▸ **WHAT IS NEEDED**
An exact copy of every record, without the pictures, is what should come back.

Records from a data source
-----
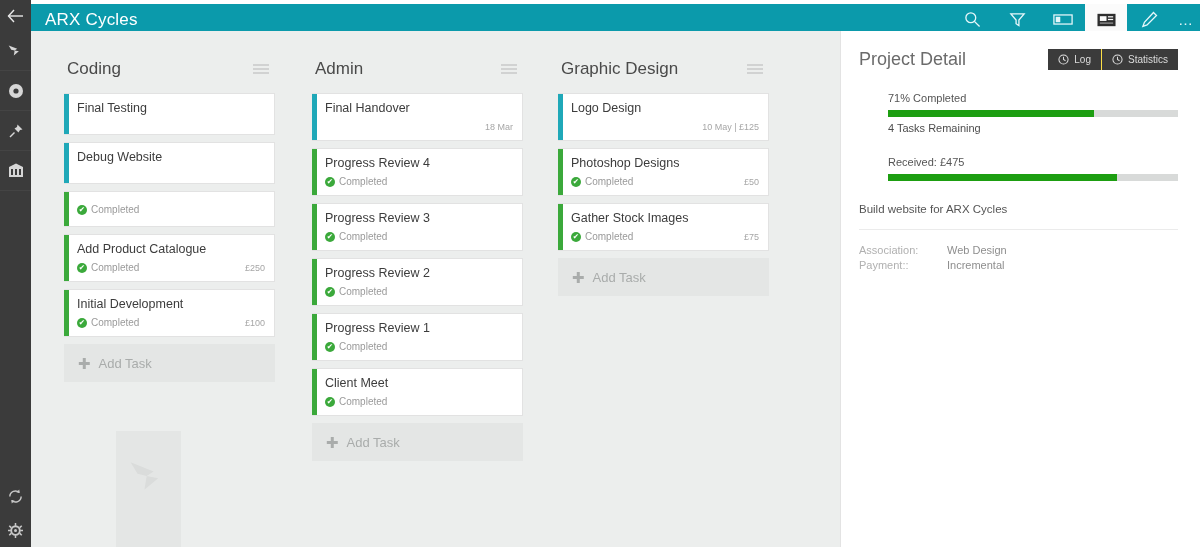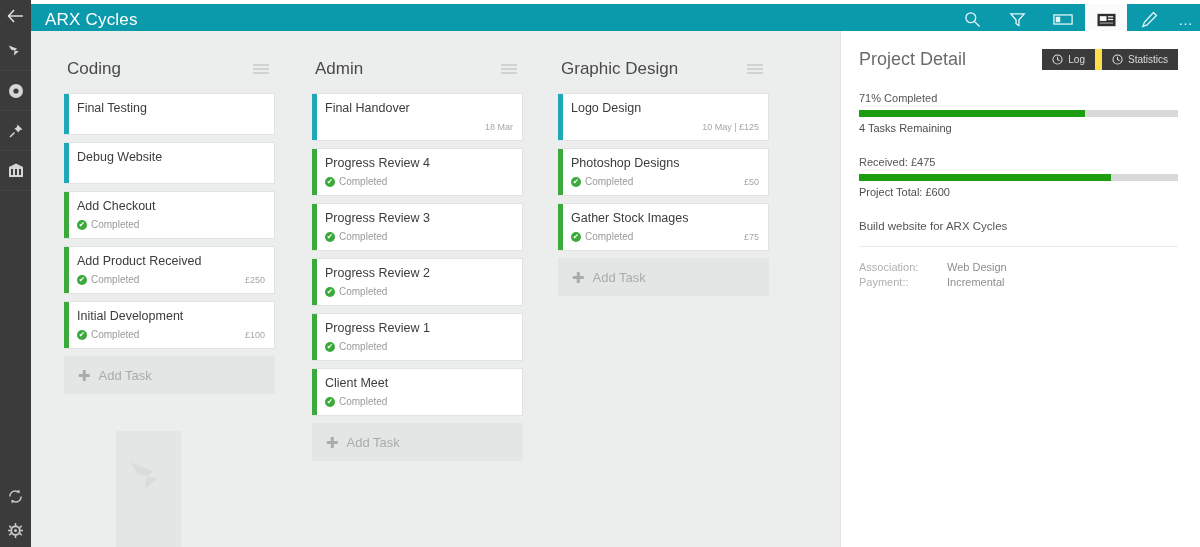"Statistics" .seg-btn + .seg-btn { border-left: 7px solid #fde047 -> 1px solid #fde047 }
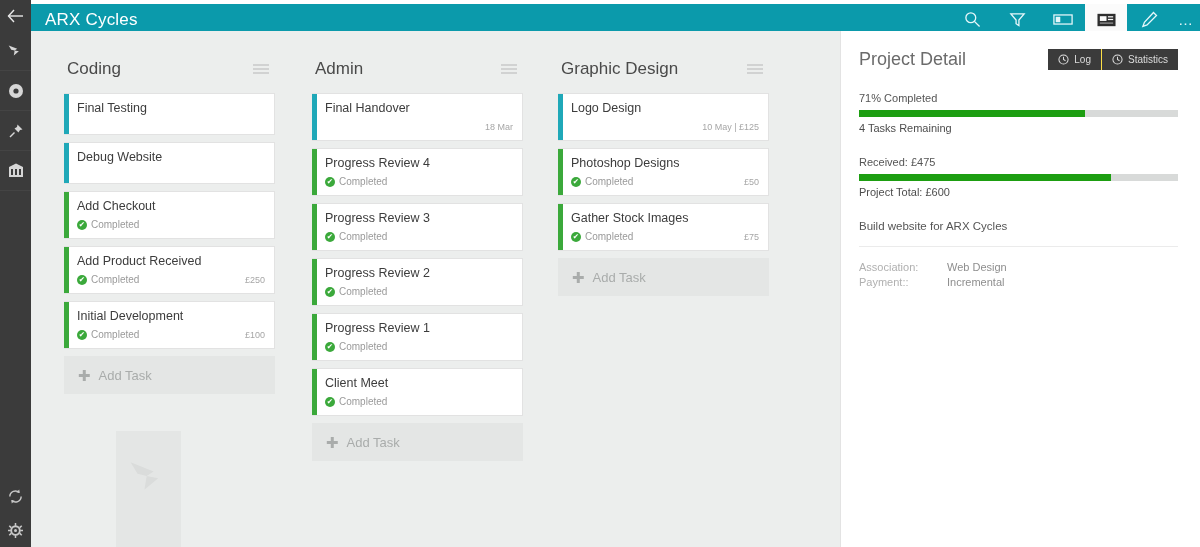"71% Completed" .pblock { margin-left: none -> 29px }
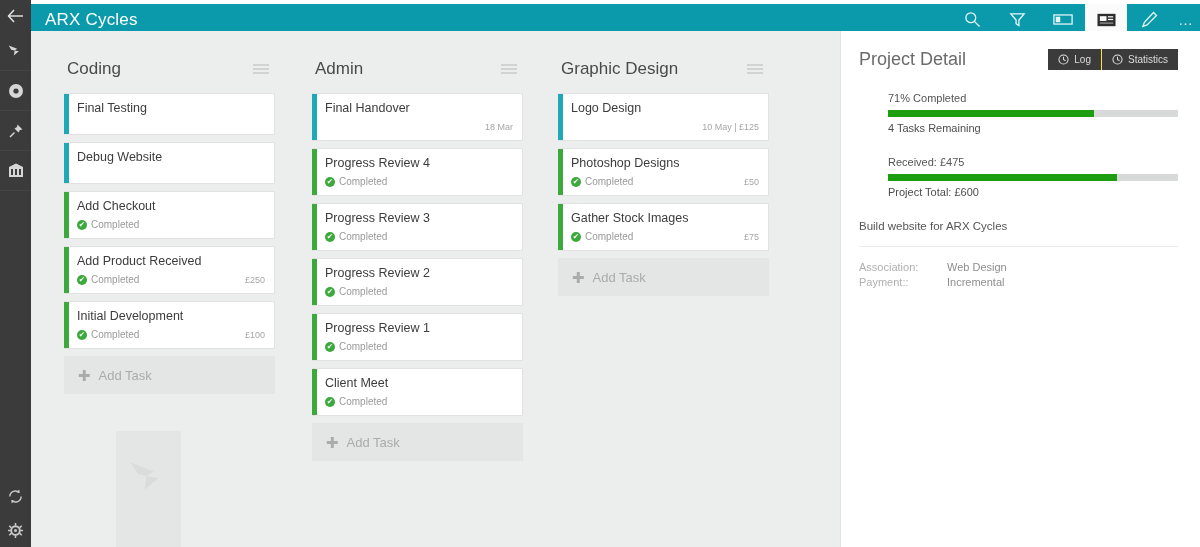"Project Total: £600" div.pright { html: <div>Project Total: £600</div> -> none }
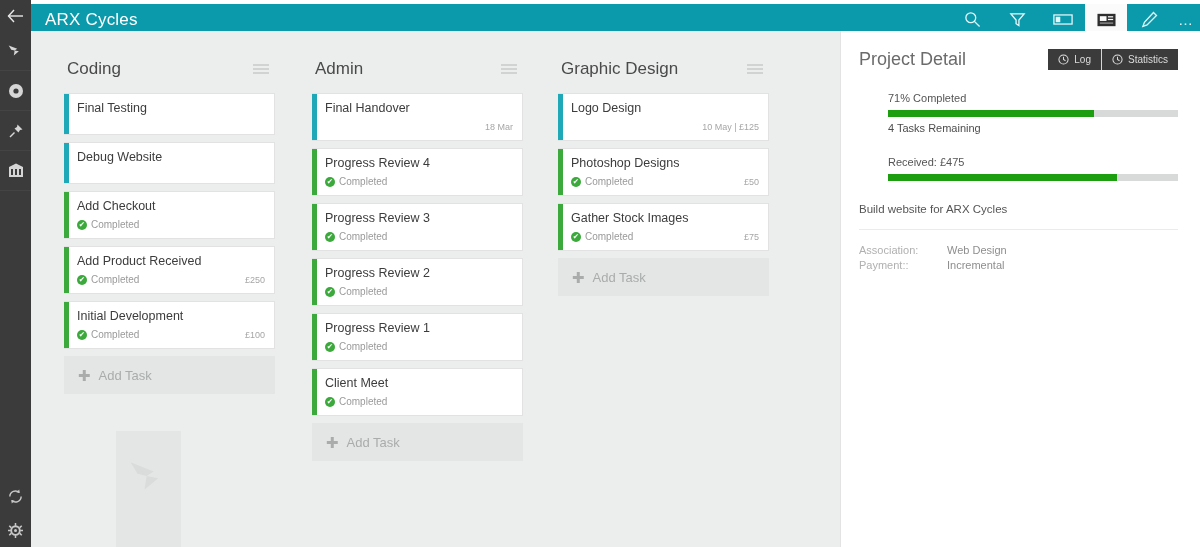"Add Checkout" div.card-title { html: <div>Add Checkout</div> -> none }
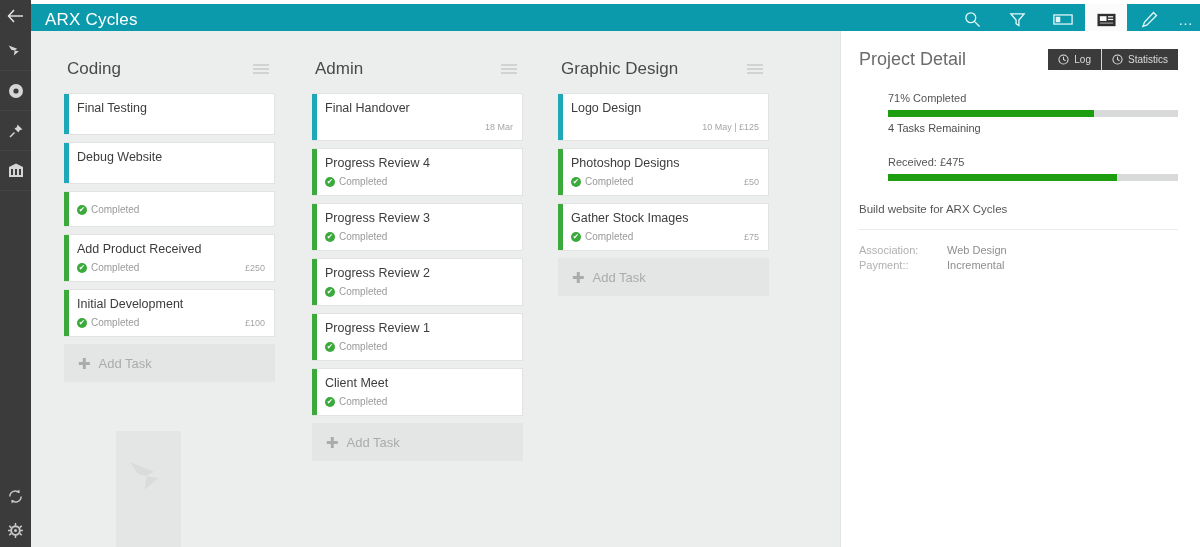"Add Product Received" div.card-title { text: Received -> Catalogue }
-----
▸ **TASK RESULT**
"Statistics" .seg-btn + .seg-btn { border-left: 7px solid #fde047 -> 1px solid #fde047 }
"71% Completed" .pblock { margin-left: none -> 29px }
"Project Total: £600" div.pright { html: <div>Project Total: £600</div> -> none }
"Add Checkout" div.card-title { html: <div>Add Checkout</div> -> none }
"Add Product Received" div.card-title { text: Received -> Catalogue }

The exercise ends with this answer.